1. Ensure Docker and Docker Compose are installed on your system.

2. Clone the repository and install packages

```bash
$ python3 -m venv .venv
$ source .venv/bin/activate
$ pip install -r requirements-dev.txt
```

3. Build and run the Docker containers:

```bash
$ docker compose up --build
```

4. The Spark application will start processing data, and the Kafka producer will start sending simulated sales data.

5. Check the `results` directory for CSV files

6. visualization images:

```bash
$ python3 visualize_graph.py
```

## Visualization

3 visualizations that can provide valuable insights into the recommendation system.

Let's go through each visualization and how to interpret them:

### User-Product Recommendation Graph

![recommendation_graph](sample_results/recommendation_graph.png)
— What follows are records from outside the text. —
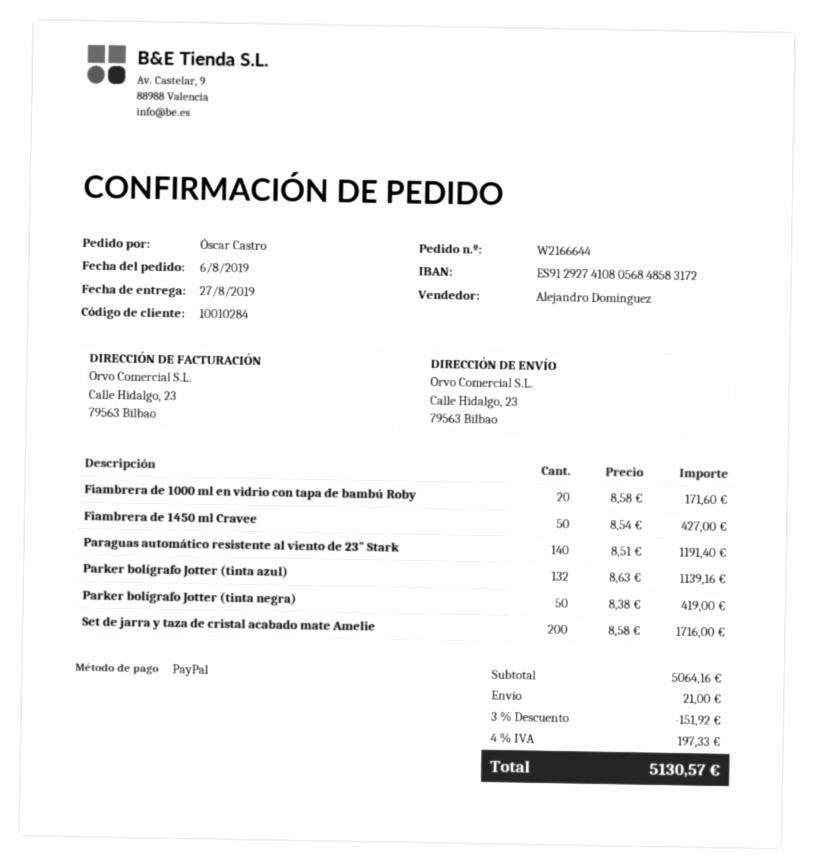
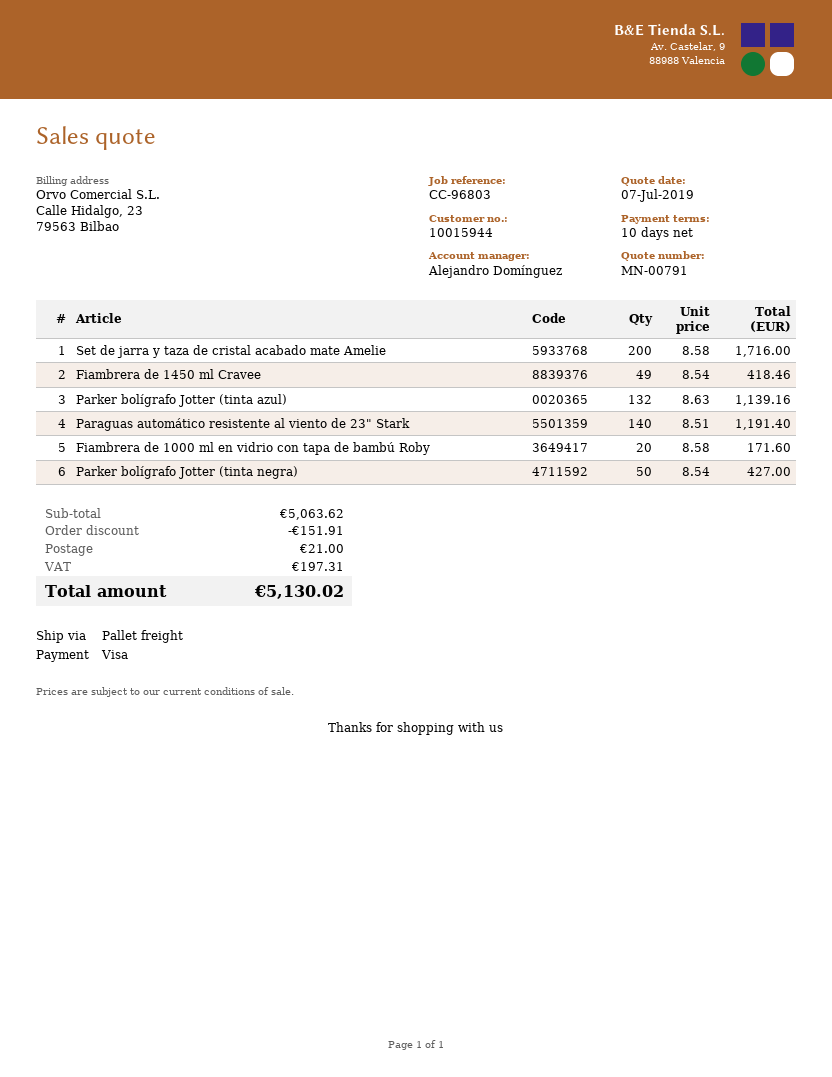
customer number: 10010284 -> 10015944
payment method: PayPal -> Visa
Fiambrera de 1450 ml Cravee: 50 x 8.54 = 427.00 -> 49 x 8.54 = 418.46
Parker bolígrafo Jotter (tinta negra): 50 x 8.38 = 419.00 -> 50 x 8.54 = 427.00
subtotal: 5064.16 -> 5063.62
discount: 151.92 -> 151.91
tax: 197.33 -> 197.31
total: 5130.57 -> 5130.02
This graph shows the relationships between users (lightblue nodes) and products (lightgreen nodes).

**Interpretation:**

- The size and density of connections can indicate how diverse or concentrated the recommendations are.
- Heavily connected products (nodes with many edges) are frequently recommended items.
- Isolated or less connected users might be new users or those with unique preferences.
- Clusters of users connected to similar products might represent user segments with similar tastes.

### Degree Distribution

![degree_distribution](sample_results/degree_distribution.png)
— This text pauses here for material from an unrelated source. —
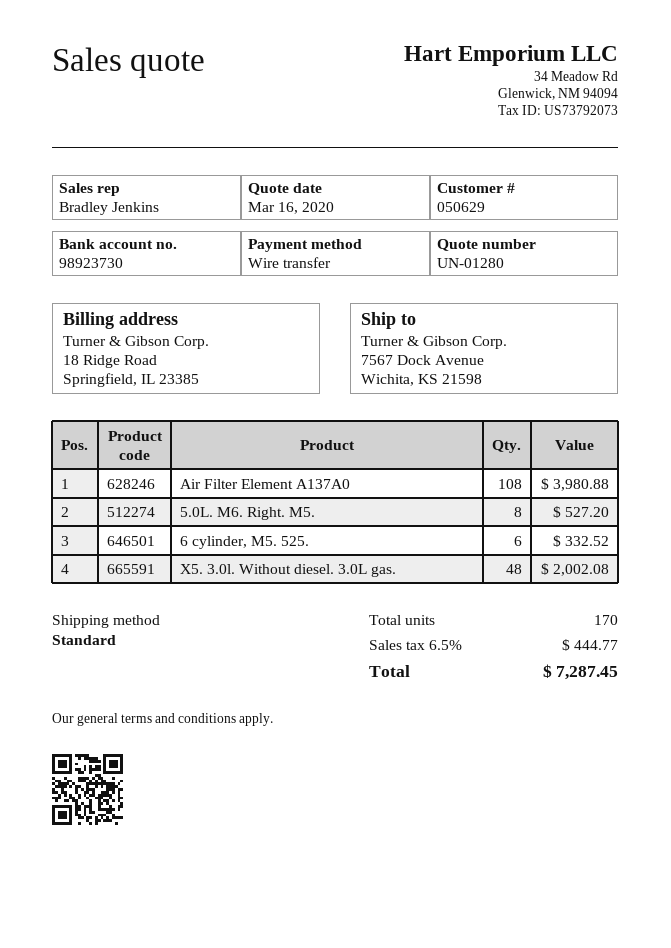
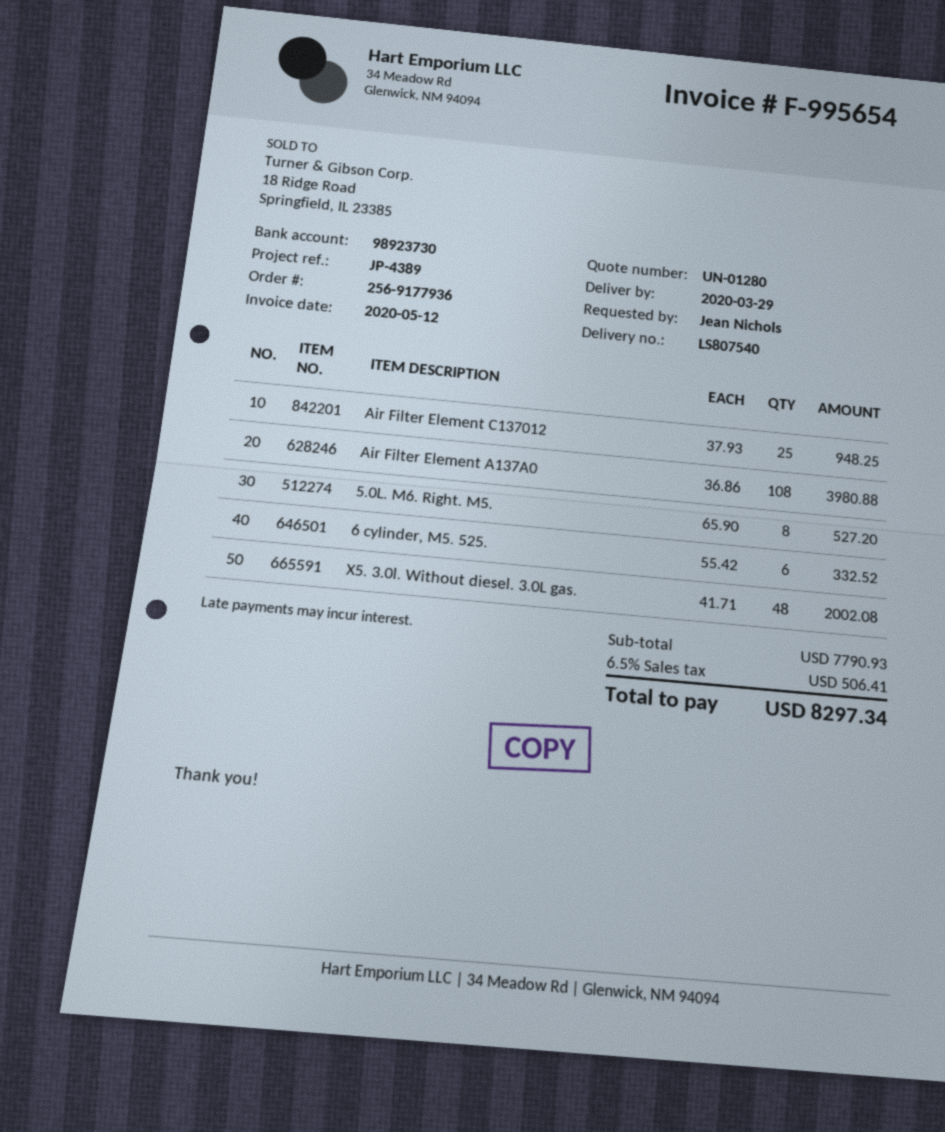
Air Filter Element C137012: none -> 25 for 948.25
tax: 6.5% = 444.77 -> 6.5% = 506.41
total: 7287.45 -> 8297.34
This histogram shows the distribution of node degrees (number of connections) in the graph.

**Interpretation:**

- The shape of the distribution can tell you about the nature of the recommendation system:
- A long-tailed distribution (many nodes with few connections, few nodes with many connections) is common in recommendation systems and indicates a presence of "popular" items.
- Multiple peaks could indicate distinct user or product segments.
- The range of degrees shows how varied the connectivity is in the system.
- Very high degree nodes might be "blockbuster" products or very active users.
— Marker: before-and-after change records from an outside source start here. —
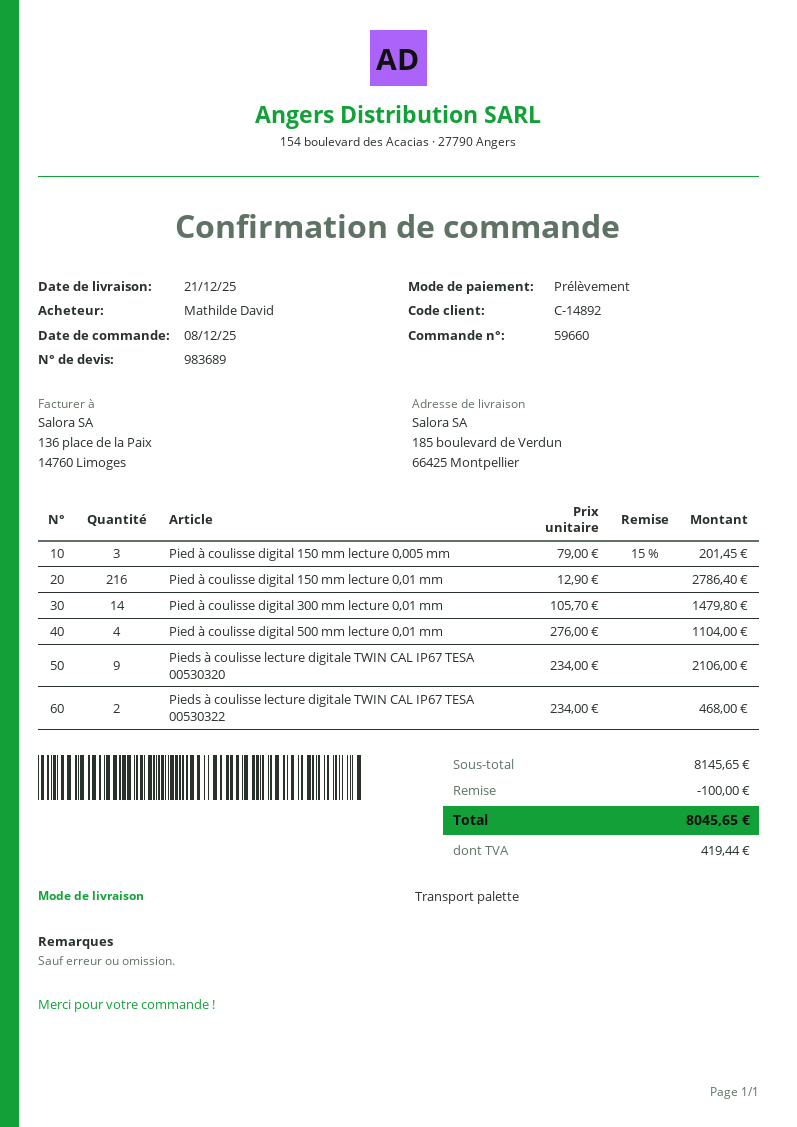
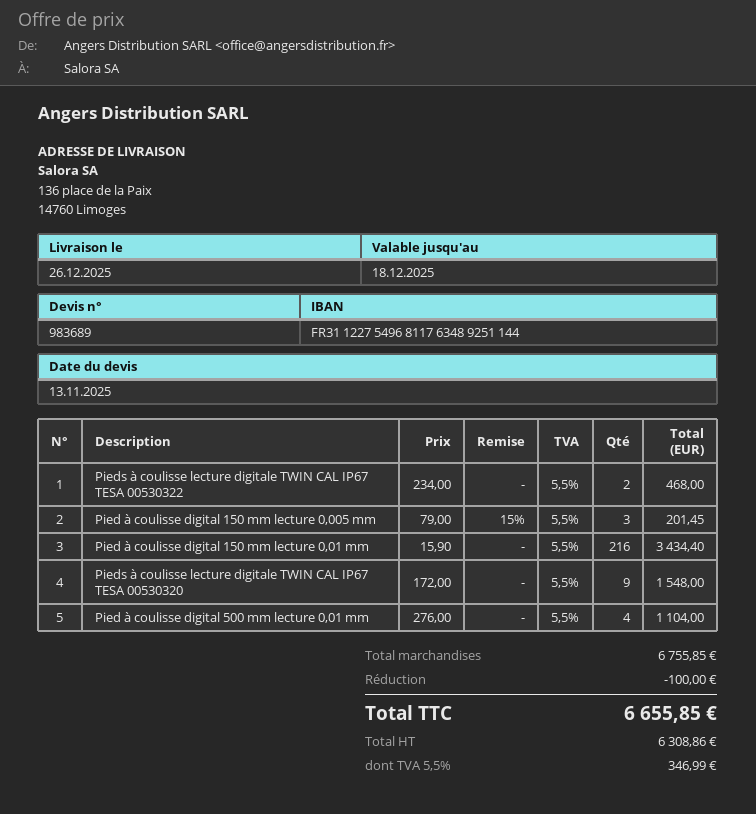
delivery date: 2025-12-21 -> 2025-12-26
ship to: 185 boulevard de Verdun, 66425 Montpellier -> 136 place de la Paix, 14760 Limoges
Pied à coulisse digital 150 mm lecture 0,01 mm: 216 x 12.90 = 2786.40 -> 216 x 15.90 = 3434.40
Pied à coulisse digital 300 mm lecture 0,01 mm: 14 x 105.70 = 1479.80 -> none
Pieds à coulisse lecture digitale TWIN CAL IP67 TESA 00530320: 9 x 234.00 = 2106.00 -> 9 x 172.00 = 1548.00
subtotal: 8145.65 -> 6755.85
tax: 419.44 -> 346.99
total: 8045.65 -> 6655.85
### Top 10 Recommended Products

![top_products](sample_results/top_products.png)

This bar chart shows the most frequently recommended products.

**Interpretation:**

- These are the "best-seller" or most popular items in terms of recommendations.
- A steep decline in the bar heights might indicate a "long tail" effect where a few products dominate recommendations.

## Future Improvements

- Implement real-time visualization updates.
- Add more advanced recommendation algorithms.
- Integrate with a front-end for interactive user recommendations.
- Incorporate additional data sources for more nuanced recommendations.